Sitting beside Rain, his Styrofoam plate nearly licked clean, Calvin munched corn chips and smiled. Rain pushed her plate away with an empty expression. Calvin could see the bits of uneaten, sweet goulash hidden beneath pieces of ice burg lettuce from the salad bowl. Children of varying ages jostled around, squealing and laughing.

“I believe you have something of mine,” he whispered. Rainbow nodded in defeat and dug the two five dollar bills out of her pocket.

“Just to be clear,” she said, holding the bills away from him. “The Gargoyle Queen cheated. She nearly killed my mother with that letting-go-of-the-bag stunt.”

“I know,” Calving chuckled. “It would have been awful if your new dad hadn’t showed up and saved her.”
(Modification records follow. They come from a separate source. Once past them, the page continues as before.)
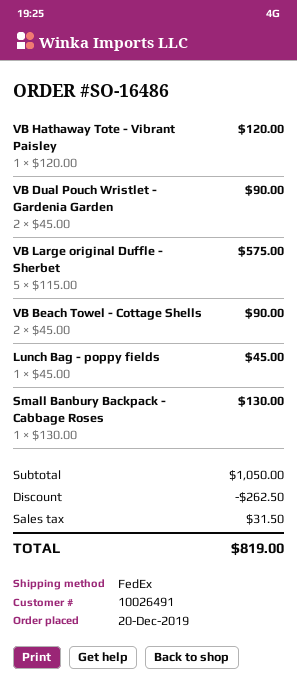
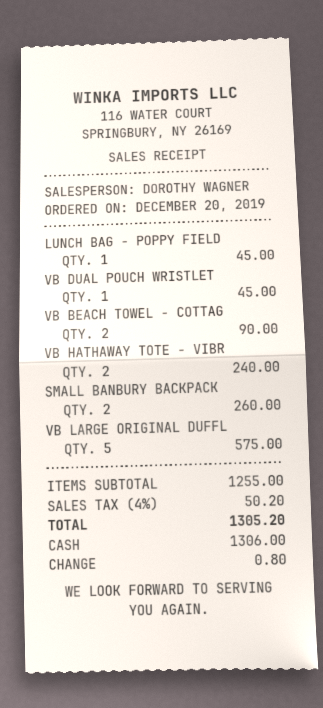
VB Hathaway Tote - Vibrant Paisley: 1 for 120.00 -> 2 for 240.00
VB Dual Pouch Wristlet - Gardenia Garden: 2 for 90.00 -> 1 for 45.00
Small Banbury Backpack - Cabbage Roses: 1 for 130.00 -> 2 for 260.00
subtotal: 1050.00 -> 1255.00
discount: 262.50 -> none
tax: 31.50 -> 50.20
total: 819.00 -> 1305.20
“Stop that! I have a dad and you know it.” Rainbow’s dark eyes glowered at him.

“Not for long,” he joked. “Mr. Tuuts is sweeping the Cave Troll off her feet.” He pointed with his head at the pair seated together at the end of a mostly empty banquet table. Madsion’s face was blank and shell-shocked, the look of someone who has given up and simply trying to survive. Mr. Tuuts, chest expanded importantly, pressed his hands down along his tweed vest for the hundredth time as he talked. “Pretty soon you’ll be a latch-key adult too.”

“Go to hell!” Rain hissed.

The sound of judgmental breathing right behind them brought Calvin’s laughter to a halt. He turned his head to see his mother standing over him, her face pursed in annoyance.

“Swearing in church,” she admonished. “And gambling too I see.” She reached out and plucked the two bills from Rain’s hand and shoved them into the pocket of her sweater. “I believe these are mine,” she stated. “I am, after all, the winner.” Calvin’s face drooped in surprise. Margaret smiled garishly at him.“Be careful where you place your bets children, that open serving window has a neat habit of amplifying sound.” She placed a hand on Rain’s shoulder and gave her an inquiring look. “I’m curious though, how did you know about the bottle of barbecue sauce?” Rainbow met her eyes and smirked.

“Give me my five dollars back and I’ll tell you.” Margaret pursed her lips and shook her head very slightly.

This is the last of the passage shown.